Like Reeves, Global Refuge’s president and CEO Krish O’Mara Vignarajah does not want to get ahead of herself. But she hopes a Harris presidency would signal a shift in the right direction for migrants, refugees, and asylum seekers in, or coming to, the U.S.

Citing Harris’ record, background as an attorney, and representation of a border state (California), Vignarajah believes Harris is both well equipped for the complicated task at hand and better “poised to bring more order, fairness, and efficiency to complex migration challenges at the southern border,” she said.

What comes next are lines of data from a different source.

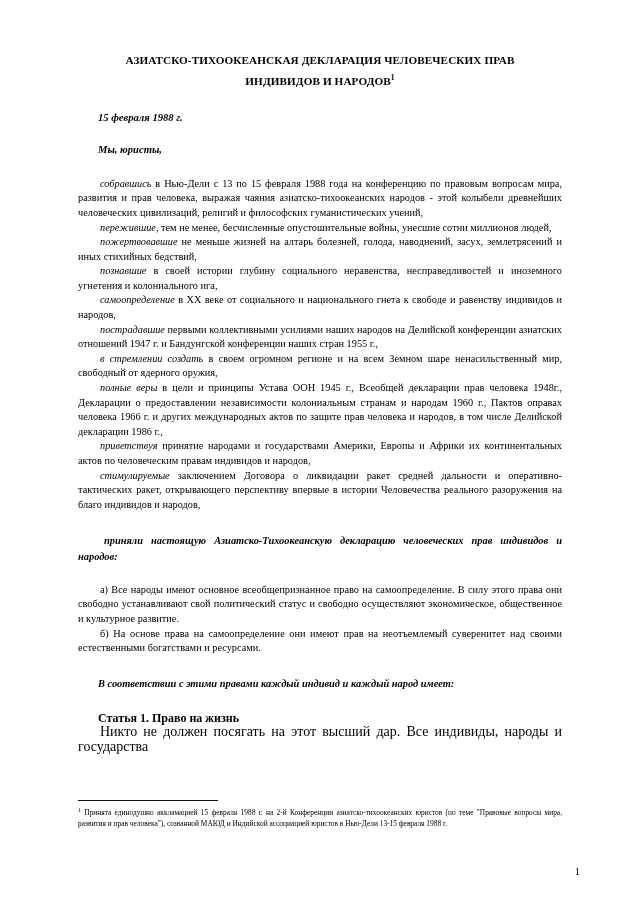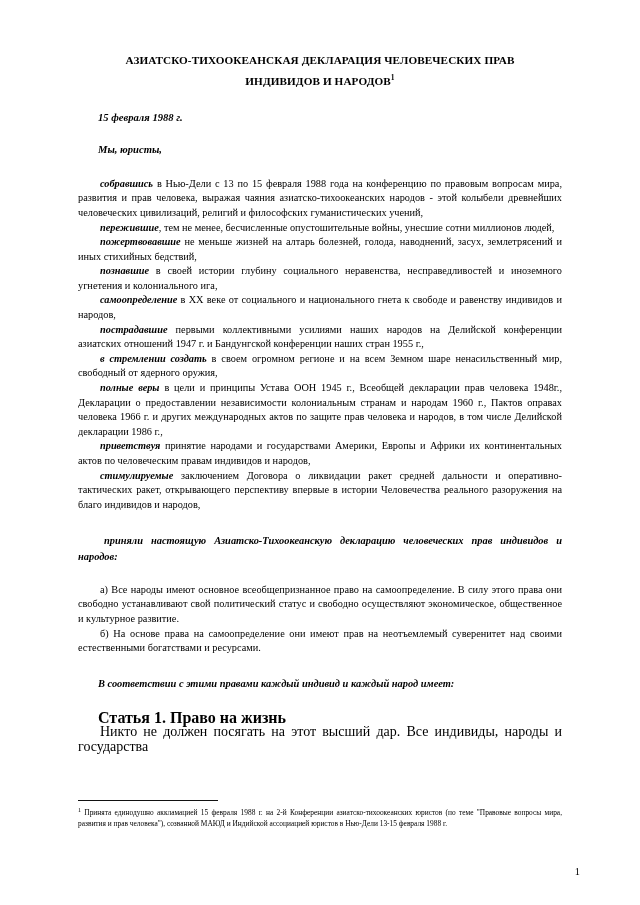--- a/index.html
+++ b/index.html
@@ -65,21 +65,21 @@
     text-justify: inter-word;
   }
   p.body-par.first-block {
     padding-top: 20px;
   }
   p.body-par.gap-before-lg {
     padding-top: 19px;
   }
   .lead {
     font-style: italic;
-    font-weight: bold;
+    font-weight: normal;
   }
   p.resolve {
     margin: 0;
     padding-top: 21px;
     font-size: 10.4px;
     line-height: 15.2px;
     text-align: justify;
     text-indent: 26px;
     font-style: italic;
     font-weight: bold;
@@ -90,21 +90,21 @@
     padding-left: 20px;
     font-size: 10.4px;
     line-height: 15px;
     font-style: italic;
     font-weight: bold;
   }
   .article-head {
     margin: 0;
     padding-top: 20px;
     padding-left: 20px;
-    font-size: 16px;
+    font-size: 12px;
     font-weight: bold;
     line-height: 14.6px;
   }
   p.article-body {
     margin: 0;
     font-size: 14px;
     line-height: 14.6px;
     text-align: justify;
     text-indent: 22px;
   }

Aside from policy and positions, Vignarajah also pointed to a further, perhaps non-tangible factor in Harris’ favor. As the daughter of immigrants, raised with influences from India and Jamaica, as well as her parents’ Hindu and Baptist traditions, Harris is the face of second-generation Americans, a growing political and cultural force in U.S. politics and policy.

“Her presumptive nomination also sends a powerful message in terms of representation — not just to young girls, but also to hard working immigrant parents across the country who may never have imagined that their family could be one generation removed from the Oval Office,” said Vignarajah.